Chapter 20: Computing Frequencies
You can use PROC FREQ to create one-way, two-way (row and column), and three-way (page, row, and column) tables. You can output counts and percentages as well as statistics such as chi-square and Fisher’s Exact test. This chapter shows you examples of these tasks.
Creating a Data Set to Demonstrate Features of PROC FREQ
The first step is to have some test data to demonstrate features of PROC FREQ. To this end, you can run Program 20.1 to generate a data set called Risk that includes the following variables:
Variable |
Description |
Subj |
Subject number |
Gender |
1=Male, 2=Female |
Age |
Age in years |
Chol |
Cholesterol level |
BP_Status |
Blood pressure status (High or Low) |
Chol_Status |
Cholesterol status (High or Low) |
Heart_Attack |
1-Yes or 2-No |
As in the previous chapter, this program randomly generates all of the data. Here is the program.
Program 20.1: Program to Generate Test Data Set Risk
proc format;
value yesno 1 = ‘1-Yes’
0 = ‘2-No’;
run;
data Risk;
call streaminit(12345678);
length Age_Group $ 7;
do Subj = 1 to 250;
do Gender = ‘F’,’M’;
Age = round(rand(‘uniform’)*30 + 50);
if Age lt 60 then Age_Group = ‘1:< 60’;
else if Age le 70 then Age_Group = ‘2:60-70’;
else Age_Group = ‘3:71+’;
if rand(‘uniform’) lt .3 then BP_Status = ‘High’;
else BP_Status = ‘Low’;
Chol = rand(‘normal’,200,30) +
rand(‘uniform’)*8*(Gender=’M’);
Chol = round(Chol);
if Chol gt 240 then Chol_Status = ‘High’;
else Chol_Status = ‘Low’;
Score = .1*Chol + age + 8*(Gender eq ‘M’) +
10*(BP_Status = ‘High’);
Heart_Attack = (Score gt 100)*(rand(‘uniform’) lt .6);
output;
end;
end;
keep Subj Gender Age Chol Chol_Status BP_Status Heart_Attack;
format Heart_Attack yesno.;
run;
title “Listing of Data Set Risk (first 10 observations)”;
proc print data=Risk(obs=10);
id Subj;
run;
Figure 20.1 is a listing of the first 10 observations from data set Risk.
Figure 20.1: Output from Program 20.1
Using PROC FREQ to Generate One-Way Frequency Tables
To create one-way frequency tables, specify the list of variables in a TABLES statement as follows.
Program 20.2: Using PROC FREQ to Generate One-Way Frequency Tables
title “One-way Frequency Tables”;
proc freq data=Risk;
tables Gender Heart_Attack;
run;
In this example, you are requesting one-way frequencies for Gender and Heart_Attack. PROC FREQ can also compute frequencies for numeric variables. However, beware, if you have a variable such as Age with many different values, PROC FREQ will compute frequencies for every unique value. Here is the output.
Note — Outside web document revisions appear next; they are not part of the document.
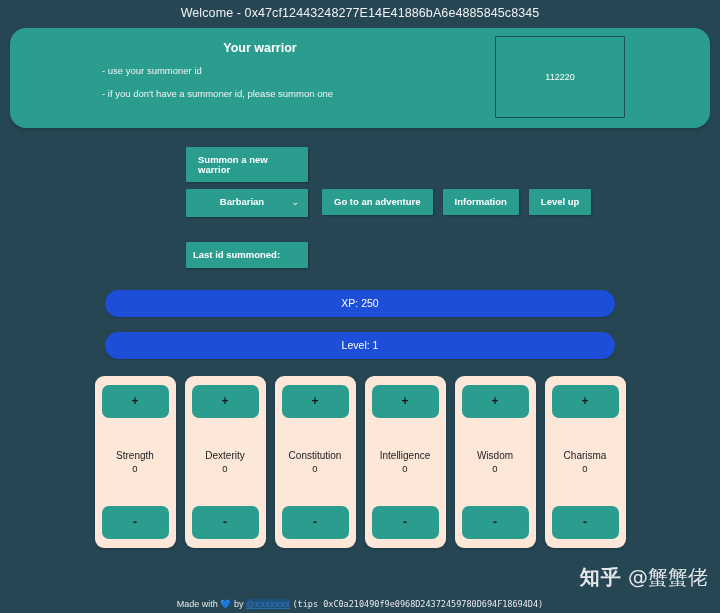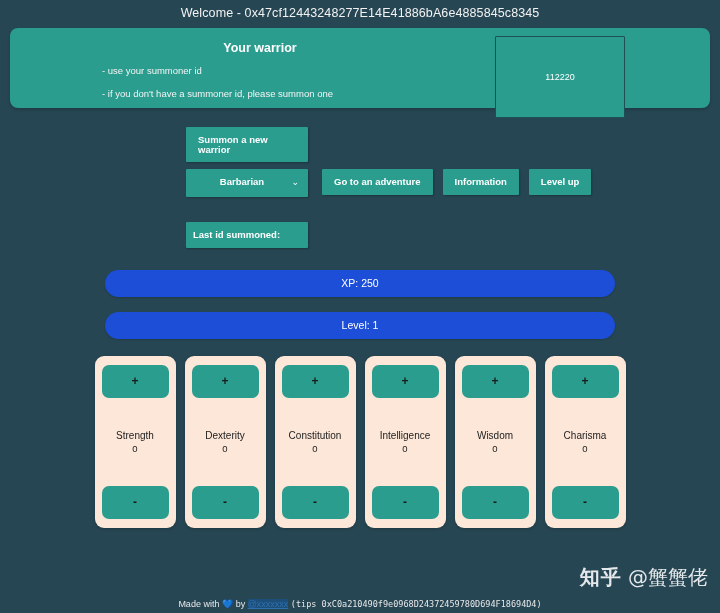--- a/index.html
+++ b/index.html
@@ -24,22 +24,22 @@
     padding: 6px 0 8px 0;
     font-size: 12.5px;
     color: #f2f2f2;
     letter-spacing: .1px;
   }
 
   
   .hero-card {
     margin: 0 10px;
     background: #2a9d8f;
-    border-radius: 8px;
-    height: 80px;
+    border-radius: 16px;
+    height: 100px;
     position: relative;
     box-shadow: 0 2px 3px rgba(0,0,0,.16);
   }
   .hero-text {
     position: absolute;
     left: 85px;
     top: 13px;
     width: 330px;
   }
   .hero-title {
@@ -194,20 +194,21 @@
     font-size: 9px;
     color: #e8e8e8;
     padding-bottom: 2px;
     line-height: 13px;
   }
   .footer .heart { color: #3a9bdc; }
   .footer a {
     color: #2f6fb0;
     background: #1c4f7a;
     text-decoration: underline;
+    font-weight: bold;
   }
   .footer .tips { font-family: "DejaVu Sans Mono", monospace; font-size: 8.5px; }
 
   
   .watermark {
     position: absolute;
     right: 12px;
     bottom: 22px;
     font-size: 20px;
     color: rgba(255,255,255,.88);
Figure 20.2: Output from Program 20.2
You see frequency, percent, cumulative frequency, and cumulative percent in the two tables. The order of the values is based, by default, on the internal values of the variables. For numeric variables, lower numbers come before higher numbers; for character variables, the values are sorted alphabetically. Because Heart_Attack was coded as 0 and 1, the first entry in the table is 2-No, the formatted value for the internal value of 0.
You might wonder why the formats ‘2-No’ and ‘1-Yes’ were created. Why not just ‘Yes’ and ‘No’? The answer is that you can request the order in any tables to be based on the formatted value of a variable by using the PROC FREQ option ORDER=formatted. Alphabetically, ‘1-Yes’ comes before ‘2-No’. That will force the ‘Yes’ frequencies to be listed before the ‘No’ frequencies. For the 2 x 2 tables coming up next, it is preferable (for statistical purposes) to have the ‘Yes’ values come before the ‘No’ values.
It is rarely useful to see cumulative frequencies or percentages. You can eliminate these values from the tables with a TABLES option called NOCUM. The program that follows uses both the ORDER= procedure option and the NOCUM statement option.
Program 20.3: Changing the Table Order and Removing the Cumulative Statistics
title “One-way Frequency Tables”;
proc freq data=Risk order=formatted;
tables Gender Heart_Attack / nocum;
run;
Figure 20.3 shows how these two options affect the tables.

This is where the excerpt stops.